Many Catholic educators are eager to discuss the Church's teachings on the death penalty and restorative justice in their classrooms, but aren't sure where or how to begin.
Restorative justice is a principled approach to achieving justice that emphasizes living in right-relationship and resonates deeply with Gospel values and Catholic Social Teaching. Our Catholic tradition upholds the sanctity and interconnectedness of all human life. Where human dignity and relationships are violated by harm and injustice, restorative justice upholds human dignity, builds relationships, seeks healing, promotes accountability, and enables transformation within individuals, communities, and social systems.
A restorative approach to justice invites us to envision and innovate responses to harm which are based on these teachings and principles within our individual lives, families, parishes, ministries, and communities.
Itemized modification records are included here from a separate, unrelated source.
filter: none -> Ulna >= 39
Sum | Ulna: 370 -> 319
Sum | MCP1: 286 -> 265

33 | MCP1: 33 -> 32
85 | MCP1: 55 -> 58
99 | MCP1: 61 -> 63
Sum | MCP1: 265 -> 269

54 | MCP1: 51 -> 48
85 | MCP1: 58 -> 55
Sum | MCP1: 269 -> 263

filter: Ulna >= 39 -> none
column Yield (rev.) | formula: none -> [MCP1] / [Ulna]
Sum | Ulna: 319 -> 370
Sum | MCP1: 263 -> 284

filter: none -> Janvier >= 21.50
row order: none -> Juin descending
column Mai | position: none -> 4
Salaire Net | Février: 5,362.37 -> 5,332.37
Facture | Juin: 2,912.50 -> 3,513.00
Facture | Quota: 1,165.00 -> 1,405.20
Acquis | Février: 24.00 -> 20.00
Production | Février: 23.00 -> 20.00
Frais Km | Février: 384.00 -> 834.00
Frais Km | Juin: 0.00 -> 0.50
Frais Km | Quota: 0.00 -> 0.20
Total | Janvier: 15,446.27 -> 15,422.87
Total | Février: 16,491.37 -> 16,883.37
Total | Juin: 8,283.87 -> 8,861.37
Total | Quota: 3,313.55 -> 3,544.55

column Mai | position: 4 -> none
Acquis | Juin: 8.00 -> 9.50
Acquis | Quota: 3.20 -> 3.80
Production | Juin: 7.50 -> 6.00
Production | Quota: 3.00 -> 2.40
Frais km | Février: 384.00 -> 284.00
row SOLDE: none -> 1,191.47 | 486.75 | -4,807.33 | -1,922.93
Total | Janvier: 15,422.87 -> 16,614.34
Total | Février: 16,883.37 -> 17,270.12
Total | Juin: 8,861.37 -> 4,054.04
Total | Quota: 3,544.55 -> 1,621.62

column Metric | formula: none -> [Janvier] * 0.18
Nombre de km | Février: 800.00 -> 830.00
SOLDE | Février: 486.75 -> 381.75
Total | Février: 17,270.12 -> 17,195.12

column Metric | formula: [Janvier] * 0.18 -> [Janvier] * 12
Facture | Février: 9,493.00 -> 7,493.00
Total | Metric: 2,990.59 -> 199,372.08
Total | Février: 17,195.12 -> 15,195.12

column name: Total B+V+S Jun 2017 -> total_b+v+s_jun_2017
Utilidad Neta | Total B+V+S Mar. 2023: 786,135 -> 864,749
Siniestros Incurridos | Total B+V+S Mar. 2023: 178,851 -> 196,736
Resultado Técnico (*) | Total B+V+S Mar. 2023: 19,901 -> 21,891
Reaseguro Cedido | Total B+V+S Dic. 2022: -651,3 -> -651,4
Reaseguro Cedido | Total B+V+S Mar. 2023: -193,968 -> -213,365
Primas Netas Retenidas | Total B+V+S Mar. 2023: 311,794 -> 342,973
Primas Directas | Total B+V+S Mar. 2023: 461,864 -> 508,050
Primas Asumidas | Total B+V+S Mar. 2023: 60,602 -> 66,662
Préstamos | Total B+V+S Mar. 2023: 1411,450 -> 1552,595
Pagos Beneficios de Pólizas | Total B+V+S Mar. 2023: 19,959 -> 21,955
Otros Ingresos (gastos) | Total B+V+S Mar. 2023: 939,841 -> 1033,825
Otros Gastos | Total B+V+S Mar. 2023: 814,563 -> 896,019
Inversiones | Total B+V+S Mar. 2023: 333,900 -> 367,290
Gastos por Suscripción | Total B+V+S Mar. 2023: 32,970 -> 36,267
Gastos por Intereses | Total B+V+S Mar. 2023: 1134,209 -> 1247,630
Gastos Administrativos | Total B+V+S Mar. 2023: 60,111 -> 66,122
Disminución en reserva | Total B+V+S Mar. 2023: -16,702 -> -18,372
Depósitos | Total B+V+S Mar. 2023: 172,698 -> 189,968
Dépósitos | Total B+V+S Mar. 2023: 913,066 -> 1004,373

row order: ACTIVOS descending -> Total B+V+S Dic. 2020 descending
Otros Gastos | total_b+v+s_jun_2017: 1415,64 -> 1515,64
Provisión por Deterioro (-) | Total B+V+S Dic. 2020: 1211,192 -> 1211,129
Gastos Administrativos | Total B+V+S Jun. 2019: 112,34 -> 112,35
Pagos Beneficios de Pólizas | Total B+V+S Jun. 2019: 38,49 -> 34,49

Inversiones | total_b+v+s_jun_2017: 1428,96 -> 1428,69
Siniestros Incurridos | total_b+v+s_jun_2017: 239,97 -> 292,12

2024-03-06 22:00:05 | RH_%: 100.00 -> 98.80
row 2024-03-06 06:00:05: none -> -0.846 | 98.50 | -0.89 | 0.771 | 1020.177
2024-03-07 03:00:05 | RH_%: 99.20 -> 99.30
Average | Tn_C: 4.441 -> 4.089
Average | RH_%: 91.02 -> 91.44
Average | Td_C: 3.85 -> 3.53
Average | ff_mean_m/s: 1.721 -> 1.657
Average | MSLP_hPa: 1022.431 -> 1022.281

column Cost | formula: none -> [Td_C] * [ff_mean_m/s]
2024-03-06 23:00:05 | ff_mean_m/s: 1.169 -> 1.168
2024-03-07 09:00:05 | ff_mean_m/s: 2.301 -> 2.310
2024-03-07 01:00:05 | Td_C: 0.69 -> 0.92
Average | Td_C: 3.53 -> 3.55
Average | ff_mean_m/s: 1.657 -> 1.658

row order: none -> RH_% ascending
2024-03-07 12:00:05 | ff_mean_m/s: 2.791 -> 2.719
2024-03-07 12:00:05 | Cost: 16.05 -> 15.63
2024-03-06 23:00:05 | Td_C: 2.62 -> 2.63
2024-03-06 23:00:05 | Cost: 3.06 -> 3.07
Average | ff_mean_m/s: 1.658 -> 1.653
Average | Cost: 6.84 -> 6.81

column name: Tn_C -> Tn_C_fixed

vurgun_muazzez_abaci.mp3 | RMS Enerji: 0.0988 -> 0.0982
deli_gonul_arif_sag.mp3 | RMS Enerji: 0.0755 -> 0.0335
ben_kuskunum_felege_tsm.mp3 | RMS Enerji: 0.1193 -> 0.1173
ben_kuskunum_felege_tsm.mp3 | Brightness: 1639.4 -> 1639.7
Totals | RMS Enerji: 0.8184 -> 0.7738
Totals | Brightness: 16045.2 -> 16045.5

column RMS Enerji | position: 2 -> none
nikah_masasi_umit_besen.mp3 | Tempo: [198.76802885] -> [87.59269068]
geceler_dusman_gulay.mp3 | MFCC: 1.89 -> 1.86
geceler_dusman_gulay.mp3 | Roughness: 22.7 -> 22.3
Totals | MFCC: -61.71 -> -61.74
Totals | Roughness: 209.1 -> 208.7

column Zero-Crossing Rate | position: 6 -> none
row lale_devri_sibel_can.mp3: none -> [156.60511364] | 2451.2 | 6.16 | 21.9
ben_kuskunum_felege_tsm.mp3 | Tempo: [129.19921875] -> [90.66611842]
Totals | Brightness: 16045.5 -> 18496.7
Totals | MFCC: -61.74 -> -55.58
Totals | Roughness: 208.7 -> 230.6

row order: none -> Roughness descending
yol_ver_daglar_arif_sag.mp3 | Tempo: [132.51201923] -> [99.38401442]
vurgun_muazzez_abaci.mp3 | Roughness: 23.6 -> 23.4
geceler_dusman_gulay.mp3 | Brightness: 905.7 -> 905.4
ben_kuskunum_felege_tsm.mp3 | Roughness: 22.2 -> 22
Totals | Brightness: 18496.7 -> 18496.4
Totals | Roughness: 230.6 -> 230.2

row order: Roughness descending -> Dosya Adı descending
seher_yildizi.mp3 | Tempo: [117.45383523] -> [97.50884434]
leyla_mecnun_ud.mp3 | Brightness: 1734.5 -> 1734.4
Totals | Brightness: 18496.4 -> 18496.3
Restorative justice is an invitation toward the possibility of transformative encounters between those impacted by harm and crime. In some circumstances, restorative justice practices can include those impacted by harm in voluntary processes aimed to address needs, build understanding, repair harm, and work toward healing together through communication and dialogue.
A restorative justice approach undergirds opposition to the death penalty, centers the needs of victim-survivors, promotes racial equity, honors indigenous peacemaking tradition, and actualizes forgiveness and reconciliation.
“There is a need for paths of peace to heal open wounds. There is also a need for peacemakers, men and women prepared to work boldly and creatively to initiate processes of healing and renewed encounter.”